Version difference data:

════════════════

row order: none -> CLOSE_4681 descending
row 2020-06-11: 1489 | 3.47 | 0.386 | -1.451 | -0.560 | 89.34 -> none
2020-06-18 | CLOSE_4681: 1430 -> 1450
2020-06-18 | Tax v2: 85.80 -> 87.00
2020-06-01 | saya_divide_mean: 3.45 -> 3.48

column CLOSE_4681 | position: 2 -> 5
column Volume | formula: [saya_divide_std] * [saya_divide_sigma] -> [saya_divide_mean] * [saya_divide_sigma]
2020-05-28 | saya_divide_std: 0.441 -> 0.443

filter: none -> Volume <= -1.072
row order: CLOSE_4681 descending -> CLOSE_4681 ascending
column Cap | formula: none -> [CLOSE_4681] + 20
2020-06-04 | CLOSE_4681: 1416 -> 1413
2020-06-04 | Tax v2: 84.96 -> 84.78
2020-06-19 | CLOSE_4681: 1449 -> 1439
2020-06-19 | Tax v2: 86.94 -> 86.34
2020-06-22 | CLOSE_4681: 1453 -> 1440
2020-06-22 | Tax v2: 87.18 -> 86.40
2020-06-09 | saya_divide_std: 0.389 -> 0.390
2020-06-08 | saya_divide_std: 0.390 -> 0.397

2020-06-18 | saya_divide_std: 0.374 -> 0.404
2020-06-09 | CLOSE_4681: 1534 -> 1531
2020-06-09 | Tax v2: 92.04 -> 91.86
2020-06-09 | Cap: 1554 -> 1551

════════════════

*PROMPT:* Reproduce the preceding records exactly and completely.

*RESULT OF THE TASK:*
row order: none -> CLOSE_4681 descending
row 2020-06-11: 1489 | 3.47 | 0.386 | -1.451 | -0.560 | 89.34 -> none
2020-06-18 | CLOSE_4681: 1430 -> 1450
2020-06-18 | Tax v2: 85.80 -> 87.00
2020-06-01 | saya_divide_mean: 3.45 -> 3.48

column CLOSE_4681 | position: 2 -> 5
column Volume | formula: [saya_divide_std] * [saya_divide_sigma] -> [saya_divide_mean] * [saya_divide_sigma]
2020-05-28 | saya_divide_std: 0.441 -> 0.443

filter: none -> Volume <= -1.072
row order: CLOSE_4681 descending -> CLOSE_4681 ascending
column Cap | formula: none -> [CLOSE_4681] + 20
2020-06-04 | CLOSE_4681: 1416 -> 1413
2020-06-04 | Tax v2: 84.96 -> 84.78
2020-06-19 | CLOSE_4681: 1449 -> 1439
2020-06-19 | Tax v2: 86.94 -> 86.34
2020-06-22 | CLOSE_4681: 1453 -> 1440
2020-06-22 | Tax v2: 87.18 -> 86.40
2020-06-09 | saya_divide_std: 0.389 -> 0.390
2020-06-08 | saya_divide_std: 0.390 -> 0.397

2020-06-18 | saya_divide_std: 0.374 -> 0.404
2020-06-09 | CLOSE_4681: 1534 -> 1531
2020-06-09 | Tax v2: 92.04 -> 91.86
2020-06-09 | Cap: 1554 -> 1551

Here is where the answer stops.